En su nombre cabe el dilatado universo,
y la memoria (concéntrica como el infierno),
bibliotecas abigarradas como Alejandría,
las altas montañas y los arduos océanos,
la mano que es digna de merecer una Cruz,
el secreto vínculo de los 64 hexagramas,
las infatigables y precisas matemáticas,
que habitan en la inteligencia del sabio
y que duermen como la música del arpa
en el alma del esclavo.
Paso por el mundo como una bruma helada,
como si me hubieran engendrado
los cadáveres sexuales de otros muertos,
y tuvieras sepultadas en la carne
las voces de esas cenizas funerarias
que me hablan en la memoria y en los sueños.


El desocultamiento




¿Cuándo dejaron de ser hombres
estos seres destinados a la nada,
aunque fueran inmortales como dioses?
No tenemos más patria que la carne,
ni más esperanza que la sórdida ceniza
de una vida que jamás ha sido nuestra.
Las palabras nos sostienen como témpanos,
y en el indeclinable azar del universo
está previsto ese día sin indulto
en el que dejarás caer tu irreversible podredumbre
en el umbral postrero (aciago como ninguno)

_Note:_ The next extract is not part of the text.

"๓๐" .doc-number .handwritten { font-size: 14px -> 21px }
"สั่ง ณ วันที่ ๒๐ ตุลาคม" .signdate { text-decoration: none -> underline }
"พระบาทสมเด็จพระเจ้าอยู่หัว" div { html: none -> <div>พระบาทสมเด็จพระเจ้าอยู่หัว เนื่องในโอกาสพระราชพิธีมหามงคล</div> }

del que no te levantará con su tonante conjuro
el pánico de la trompeta final.
No podemos disputarle al tigre su inocencia,
ni a los astros su callada eternidad.
Y vive cada uno encerrado en una jaula,
y en las jaulas nos movemos libremente,
en la equidistante y circular esfera
de un camino que ni la paz conoce,
ni el sosiego transitorio de la tregua.